After serving on the District Board as a member, clerk, vice president, and then president, Cannon Junior High School was named after her in 1976. I was flabbergasted and deeply honored, she said. “I feel a responsibility to the students, faculty, parents, and the school district to be worthy of such an honor,” she went on to say. Cannon has seen many changes in education, some of them good and some not so good. She mentioned the changes in the courses that are offered now, and the changing attitudes towards education.

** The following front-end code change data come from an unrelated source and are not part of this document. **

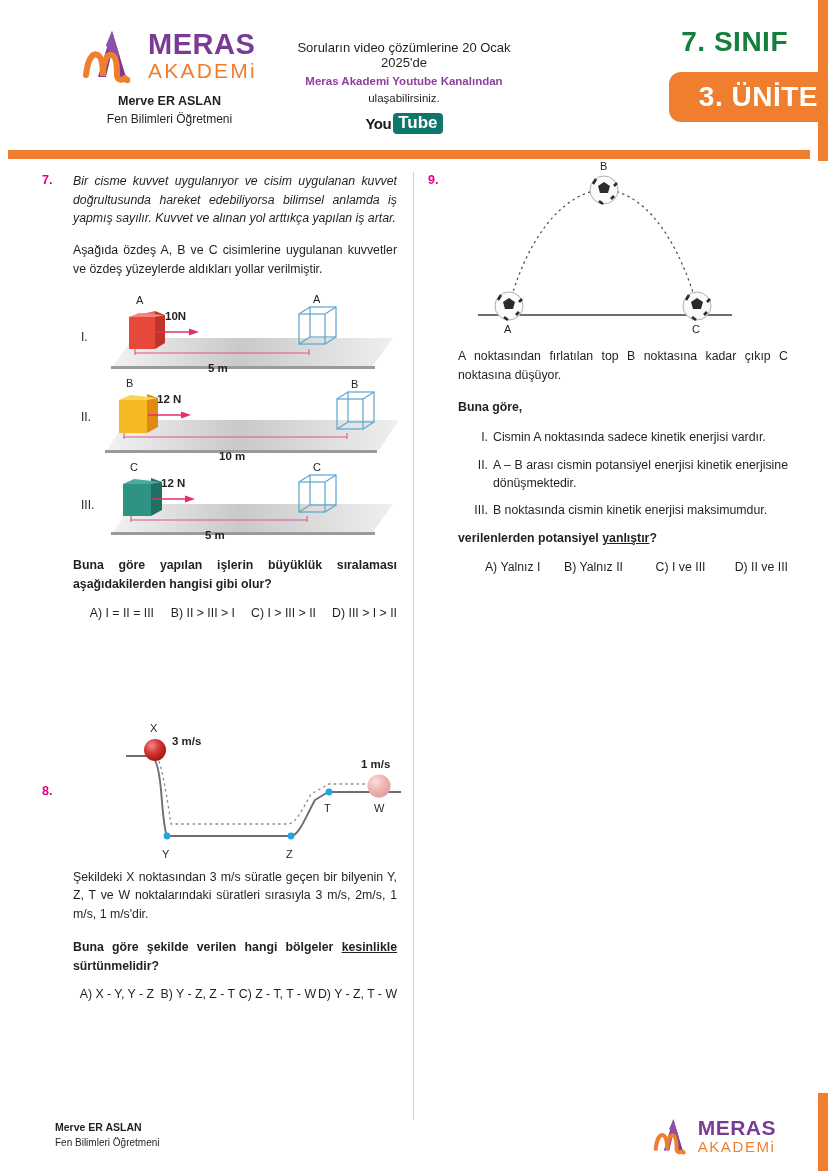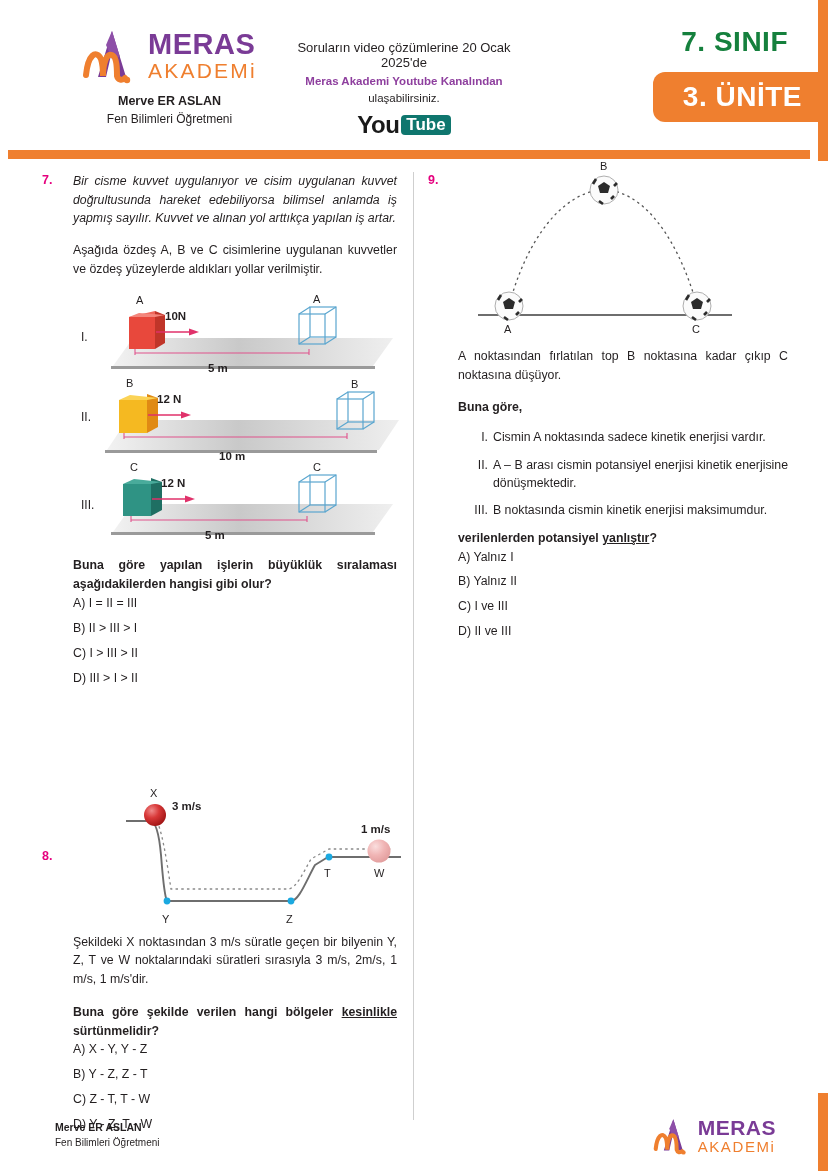--- a/index.html
+++ b/index.html
@@ -110,21 +110,21 @@
     margin-top: 5px;
   }
   .promo-line3 { font-size: 11.5px; color: #231f20; margin-top: 5px; }
   .yt-logo {
     margin: 9px auto 0;
     display: inline-flex;
     align-items: center;
     gap: 2px;
   }
   .yt-you {
-    font-size: 24px;
+    font-size: 15px;
     font-weight: bold;
     color: #1a1a1a;
     letter-spacing: -0.5px;
     line-height: 1;
   }
   .yt-tube {
     background: #0f766e;
     color: #ffffff;
     font-size: 17px;
     font-weight: bold;
@@ -140,21 +140,21 @@
     font-size: 28px;
     font-weight: bold;
     color: #15803d;
     letter-spacing: 0.5px;
   }
   .unit-badge {
     position: absolute;
     right: 0;
     top: 72px;
     height: 50px;
-    padding: 0 26px 0 30px;
+    padding: 0 10px 0 30px;
     background: #ef7f2f;
     border-top-left-radius: 12px;
     border-bottom-left-radius: 12px;
     display: flex;
     align-items: center;
     color: #ffffff;
     font-size: 28px;
     font-weight: bold;
     letter-spacing: 0.5px;
   }
@@ -210,24 +210,25 @@
     font-size: 12.3px;
     font-weight: bold;
     line-height: 1.52;
     text-align: justify;
     margin-top: 14px;
   }
   .u { text-decoration: underline; }
 
   .options {
     display: grid;
-    grid-template-columns: 1fr;
+    grid-template-columns: 1fr 1fr 1fr 1fr;
     row-gap: 9px;
-    margin-top: 2px;
+    margin-top: 12px;
     font-size: 12.3px;
+    text-align: right;
   }
   .opt { line-height: 1.3; }
 
   .roman-list { margin-top: 11px; }
   .roman-item {
     display: flex;
     font-size: 12.3px;
     line-height: 1.5;
     margin-bottom: 9px;
     padding-left: 8px;

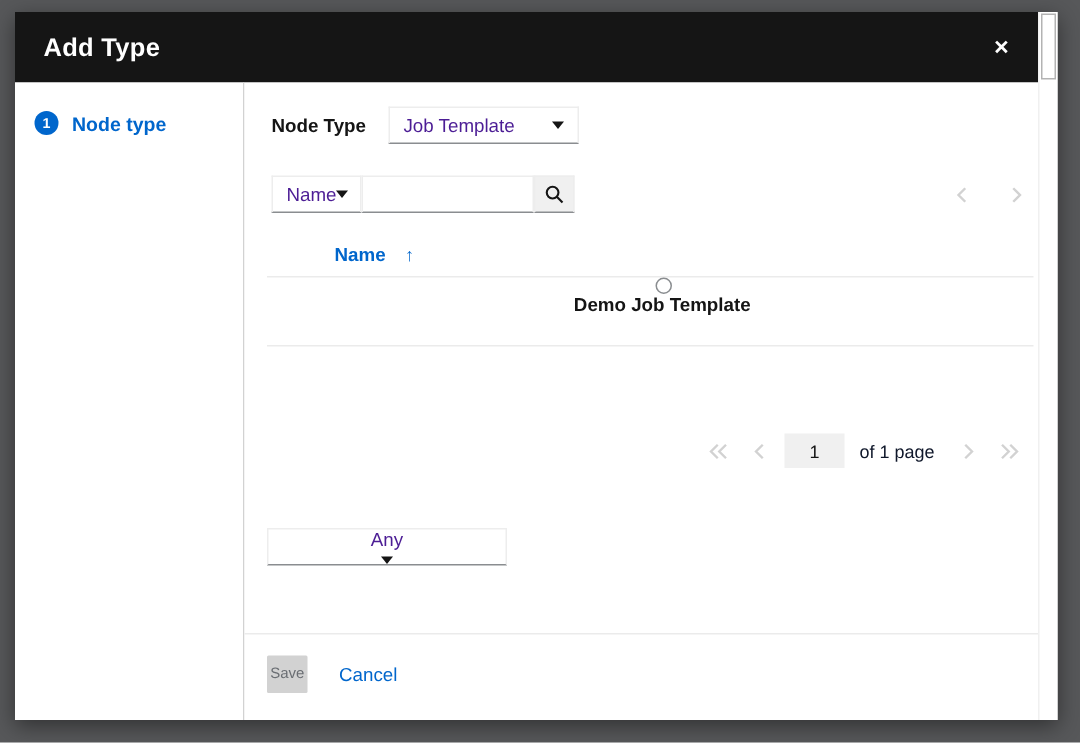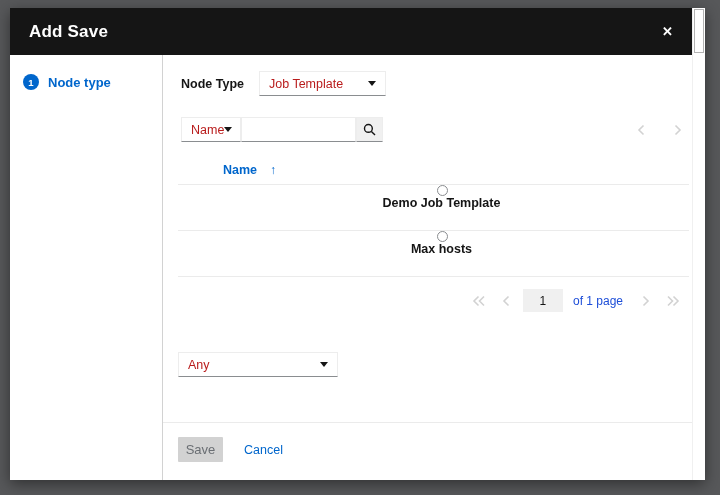--- a/index.html
+++ b/index.html
@@ -46,21 +46,21 @@
     flex:0 0 16px;
   }
   .step-label { color:#0066cc; font-size:13px; font-weight:600; }
   
   .main { position:absolute; top:47px; left:153px; right:13px; bottom:0; background:#fff; }
 
   .control {
     display:flex; align-items:center; justify-content:space-between;
     height:25px; padding:0 9px; background:#fff;
     border:1px solid #ededed; border-bottom:1px solid #8a8d90;
-    font-size:12.5px; color:#b91c1c; cursor:pointer;
+    font-size:12.5px; color:#4c1d95; cursor:pointer;
   }
   .caret {
     width:0; height:0; border-left:4px solid transparent;
     border-right:4px solid transparent; border-top:5px solid #151515;
   }
   .node-type-row { position:absolute; top:16px; left:18px; display:flex; align-items:center; }
   .field-label { font-size:12.5px; font-weight:700; }
   .node-type-row .field-label { margin-right:15px; }
   .node-type-select { width:127px; }
 
@@ -103,54 +103,54 @@
   .pagination {
     position:absolute; top:233px; right:12px; height:25px;
     display:flex; align-items:center; font-size:12px;
   }
   .pg-arrow { background:none; border:none; color:#d2d2d2; display:flex; align-items:center; padding:0; cursor:default; }
   .pg-first { } .pg-prev { margin-left:16px; }
   .page-box {
     margin-left:12px; width:40px; height:23px; background:#f0f0f0; border:none;
     text-align:center; font-size:12px; color:#151515; font-family:inherit;
   }
-  .of-label { margin-left:10px; color:#1d4ed8; }
+  .of-label { margin-left:10px; color:#0f172a; }
   .pg-next { margin-left:18px; } .pg-last { margin-left:16px; }
 
   .conv-label-row { position:absolute; top:279px; left:15px; display:flex; align-items:center; gap:5px; }
   .conv-label { font-size:12px; font-weight:700; }
   .required { color:#c9190b; font-size:11px; font-weight:700; }
   .help-icon {
     width:13px; height:13px; border:1px solid #6a6e73; border-radius:50%;
     color:#6a6e73; font-size:9px; display:flex; align-items:center; justify-content:center;
     margin-left:2px; cursor:pointer;
   }
-  .conv-select { position:absolute; top:297px; left:15px; width:160px; }
+  .conv-select { position:absolute; top:297px; left:15px; width:160px;flex-direction:column; }
 
   .footer-sep { position:absolute; top:367px; left:0; right:0; border-top:1px solid #ebebeb; }
   .footer { position:absolute; top:382px; left:15px; display:flex; align-items:center; gap:21px; }
   .save-btn {
-    width:45px; height:25px; background:#d2d2d2; color:#6a6e73;
-    border:none; border-radius:1px; font-size:13px; font-family:inherit; cursor:not-allowed;
+    width:27px; height:25px; background:#d2d2d2; color:#6a6e73;
+    border:none; border-radius:1px; font-size:10px; font-family:inherit; cursor:not-allowed;
   }
   .cancel-link { color:#0066cc; font-size:12.5px; background:none; border:none; cursor:pointer; font-family:inherit; }
 
   svg { display:block; }
 </style>
 </head>
 <body>
 
 <div class="modal">
 
   <div class="scroll-track">
     <div class="scroll-thumb"></div>
   </div>
 
   <div class="header">
-    <span class="title">Add Save</span>
+    <span class="title">Add Type</span>
     <button class="close-btn">✕</button>
   </div>
 
   <div class="sidebar">
     <div class="step">
       <span class="step-num">1</span>
       <span class="step-label">Node type</span>
     </div>
   </div>
 
@@ -199,24 +199,20 @@
 
     <div class="thead">
       <span class="th-name">Name</span>
       <span class="sort-icon">↑</span>
     </div>
 
     <div class="row row1">
       <span class="radio"></span>
       <span class="row-label">Demo Job Template</span>
     </div>
-    <div class="row row2">
-      <span class="radio"></span>
-      <span class="row-label">Max hosts</span>
-    </div>
 
     <div class="pagination">
       <button class="pg-arrow pg-first">
         <span>
           <svg width="14" height="12" viewBox="0 0 14 12">
             <path d="M6.5 1.5 L2 6 L6.5 10.5" fill="none" stroke="currentColor" stroke-width="1.6"></path>
             <path d="M12 1.5 L7.5 6 L12 10.5" fill="none" stroke="currentColor" stroke-width="1.6"></path>
           </svg>
         </span>
       </button>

If she could change anything in today’s educational system it would be the redefinition of “No Child Left Behind.” She believes that Washington should “butt out,” because every child is a unique creation and no across- the- board Washington program can possibly service all children. Cannon began her own education in the small Midwestern town of Cameron, Wisconsin. There was no such thing as kindergarten, so she began in a first and second grade room. She graduated from high school at the age of 16 and went on to River Falls Teaching College for a year, until transferring to the University of Wisconsin. She worked her way through school and graduated in 1938.
Her love for flying began back when she saw a low-winged monoplane make a forced landing in a neighbor’s field. “From that time on I knew I wanted to fly,” she said. She soloed in Madison, Wisconsin in 1941. She kept a meticulous logbook and had her commercial rating in small aircraft when World War II began. Cannon served as a Womens’ Air Force Service pilot during World War II, and looks at it as a marvelous experience. “How could I be so lucky?” She added, “It was camaraderie at its finest. It’s still there after 60 years.”
She came to Las Vegas with her husband at the end of the war and settled down to raise her son and daughter. But Cannon was not just a quiet stay-at-home mom. She became very active in women’s amateur golf. “Golf is a great game; you can play with the best or the worst.
You can have goals,” she added. And as usual with Cannon, “one thing lead to another,” and she was active in that as well. Cannon chronicled the changes she has seen in Las Vegas. The population and traffic have gone up, and the air and water quality have gone down. “It used to cool off at sundown,” she said. But Las Vegas still has the best food and entertainment.
Cannon offered this advice to young people today. “Ask questions, have an abundance of self worth, take advantage of school courses, be there, be on time, GET INVOLVED, PARTICIPATE.” She certainly followed her own advice. The legacy she would like to leave behind is to “never forget the Clark County School District exists for one purpose only – the fostering of learning, thinking, honesty, sportsmanship, accomplishments and hopefully, happiness, in the children of this area. That is obvious when one sees the two showcases of memorabilia and awards dedicated to Helen C. Cannon just inside the front doors of Cannon Junior High. Students often stop by one their way to class and look at the legacy left by a great woman of Nevada.